The Application Layer DApps: FortKnoxster Case Study

There’s been a lot of debate about ‘protocol tokens vs. application tokens’ in the crypto community. Since the space is so new, no one really understands how it will evolve. However, some VC investors with a lot of money made some theses about the evolution of the space, declaring protocol tokens to be ‘superior’ to application tokens. We at Crypto Sailor reject that hypothesis. In fact, in a world of copy-paste altcoins, we like to see real applications. Real applications with real users. And real use case of course.

Today, we discuss one such application to prove our point – FortKnoxster. It is an application that makes clever use of a crypto-token. The token is used to drive the application. The application has a direct use of the token. The strength of the project lies not in creating a new blockchain protocol but in creating an application with real users, willing to use it because of a compelling selling point.

In the case of FortKnoxster, that unique selling point, or USP, is around privacy and variety of communications. All the data on the system is encrypted, which means no company has access to your private data, not even FortKnoxster. This is a real need for both businesses and individuals in a globally connected world that leaks a lot of data about users and systems through everyday conveniences like using a messaging app.
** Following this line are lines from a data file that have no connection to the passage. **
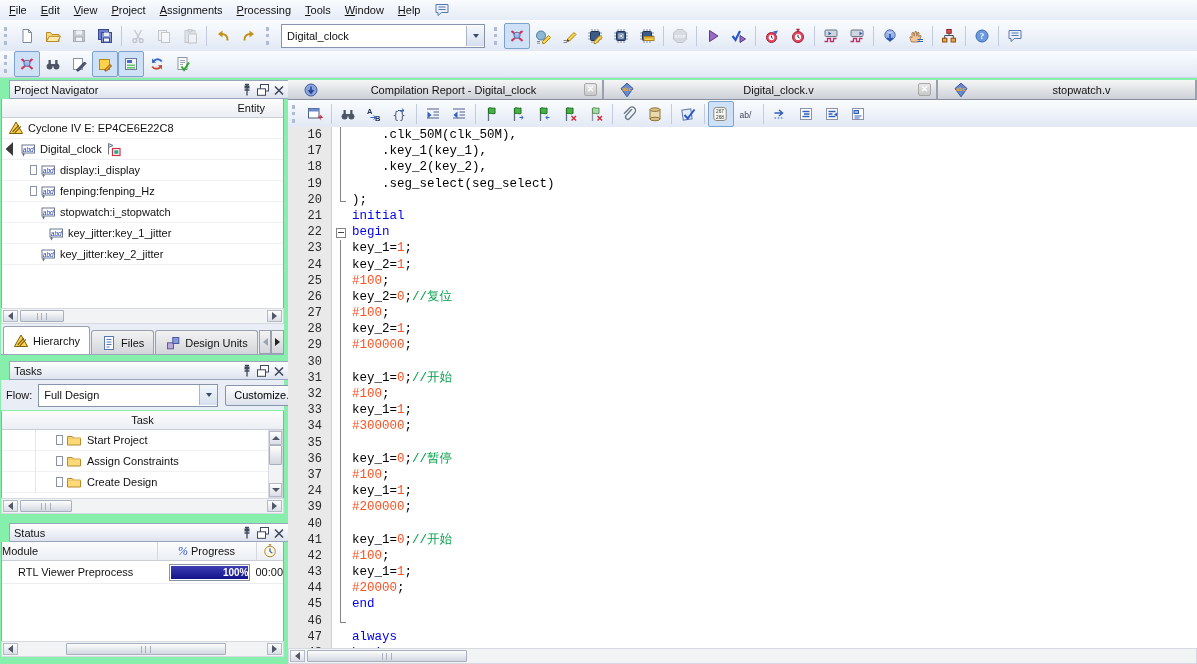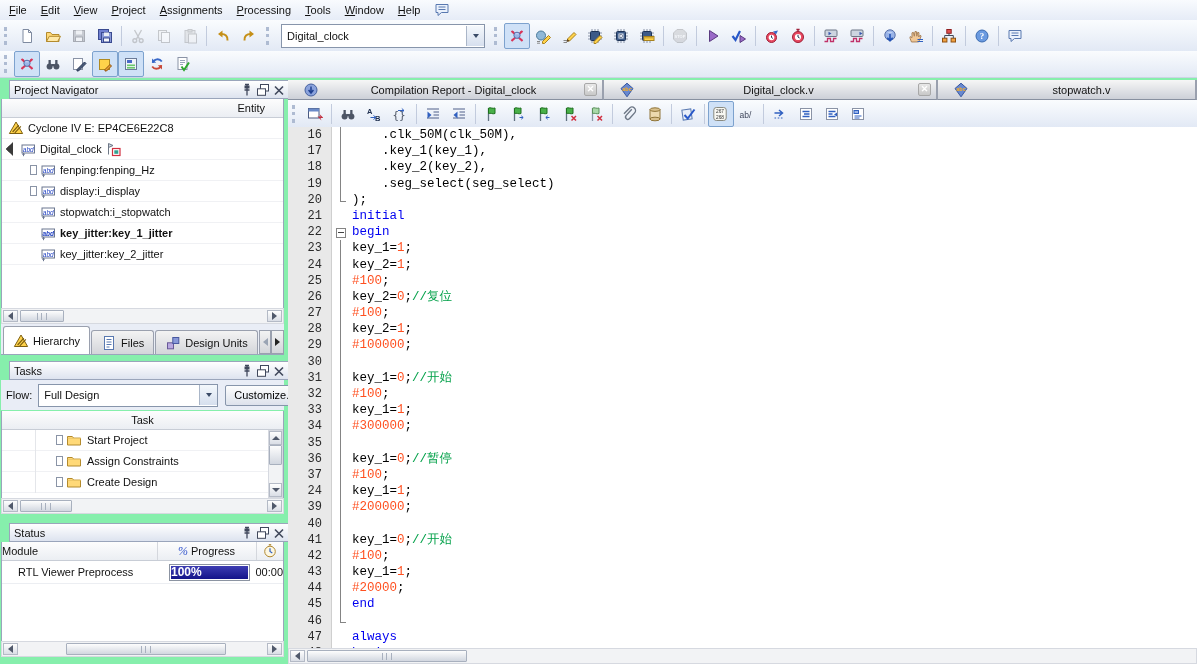--- a/index.html
+++ b/index.html
@@ -528,7 +528,7 @@
               <path d="M3.5 12v3.2M2.1 13.2h2.8" stroke="#6a7690"></path>
             </svg>
           </span>
-          <span class="lbl">fenping:fenping_Hz</span>
+          <span class="lbl">display:i_display</span>
         </div>
         <div class="tree-row" style="padding-left: 24px;">
           <span class="exp">
@@ -541,7 +541,7 @@
               <path d="M3.5 12v3.2M2.1 13.2h2.8" stroke="#6a7690"></path>
             </svg>
           </span>
-          <span class="lbl">display:i_display</span>
+          <span class="lbl">fenping:fenping_Hz</span>
         </div>
         <div class="tree-row" style="padding-left: 24px;">
           <span class="exp"></span>

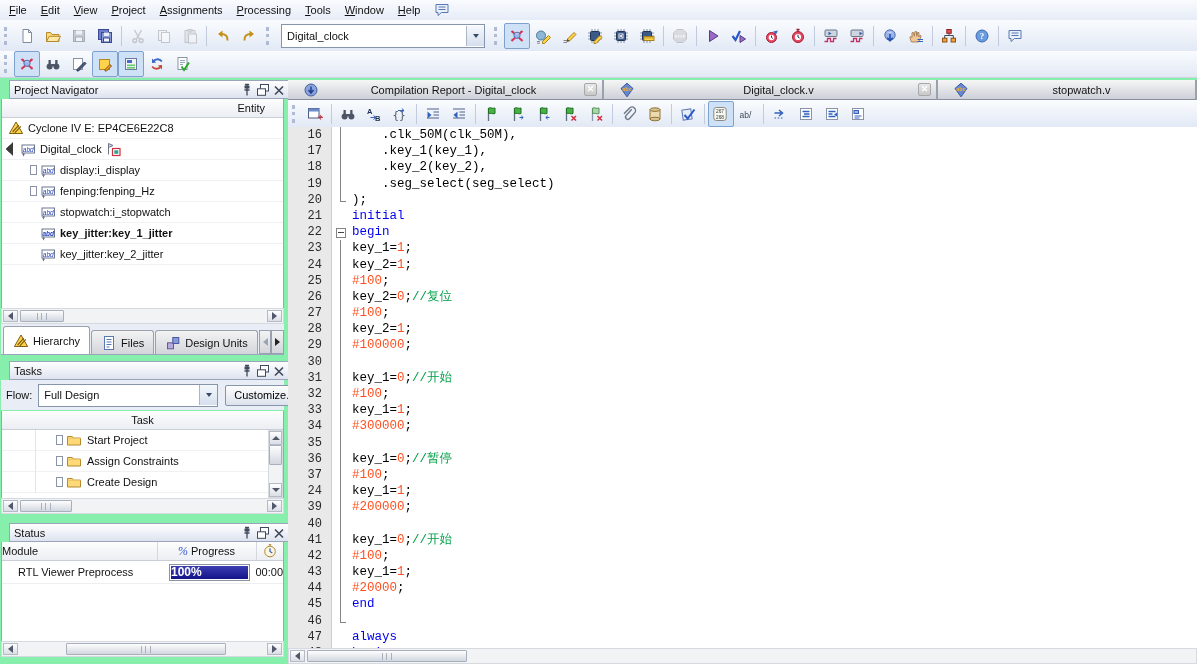--- a/index.html
+++ b/index.html
@@ -554,7 +554,7 @@
           </span>
           <span class="lbl">stopwatch:i_stopwatch</span>
         </div>
-        <div class="tree-row" style="padding-left: 24px; font-weight: bold;">
+        <div class="tree-row" style="padding-left: 32px;">
           <span class="exp"></span>
           <span class="ico">
             <svg viewBox="0 0 16 16">

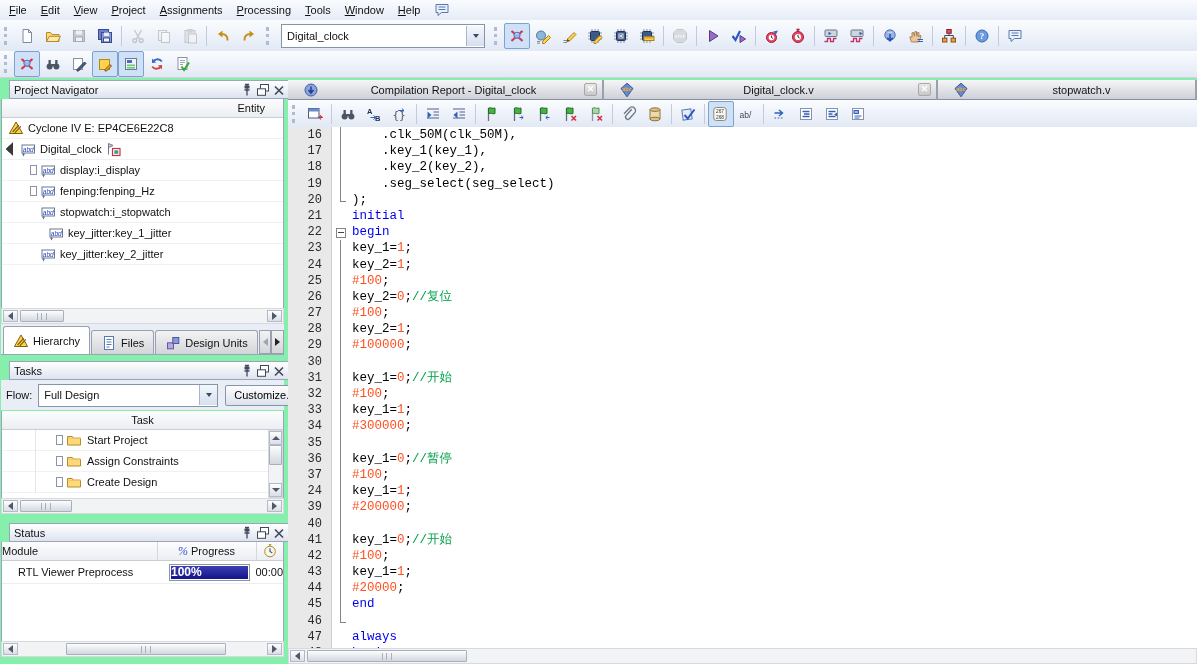--- a/index.html
+++ b/index.html
@@ -78,7 +78,7 @@
   
   .pbar{width:97px;height:17px;border:1px solid #8c94a2;background:#fff;padding:1px;box-sizing:border-box;}
   .pfill{height:100%;width:100%;background:linear-gradient(#3d3db2,#13138a);color:#fff;
-    font-weight:bold;text-align:left;line-height:13px;font-size:12px;}
+    font-weight:bold;text-align:right;line-height:13px;font-size:10px;}
   
   .ed-tabbar{position:absolute;left:288px;top:80px;right:0;height:20px;background:#c6cad4;display:flex;}
   .ed-tab{background:linear-gradient(#f6f6f6,#cdd0d8);border-right:2px solid #9aa0ae;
The variety of communications part is also interesting. It does a combination of many things you’ll do with separate apps today – from storing of files like a Google Drive to the chat platform, like Telegram. In fact, the team calls its product ‘Telegram on steroids’, so it does much more than what Telegram does. In addition, all of this is encrypted, which means no third-party can read or listen in to your work or conversations. This is important for trust and privacy, and is what will ultimately drive consumer adoption for the FortKnoxster application.

So why does the app need a token in the first place? Once there are real users using the system, based on the compelling use case of private communications, it is only a matter of time before the amount of data hosted and used by the app explodes. The token is used to ensure that the data is being adequately stored by the peers, in a peer to peer network of sharing data, like IPFS.

Also, the token is used for all the native functions in the app, like upgrading storage for example. As with other applications, it is helpful to have a native currency with the users that is controlled by the system and its users as opposed to external parties and sources. This gives more control to users and developers.

We see compelling projects at all levels – be it protocol layer like Ethereum or application layer like FortKnoxser. The industry is evolving at a rapid rate, and we should welcome applications that make use of the blockchain for their business case. Ultimately, after all, it is applications that end users will use, and that will drive the adoption of blockchain platforms.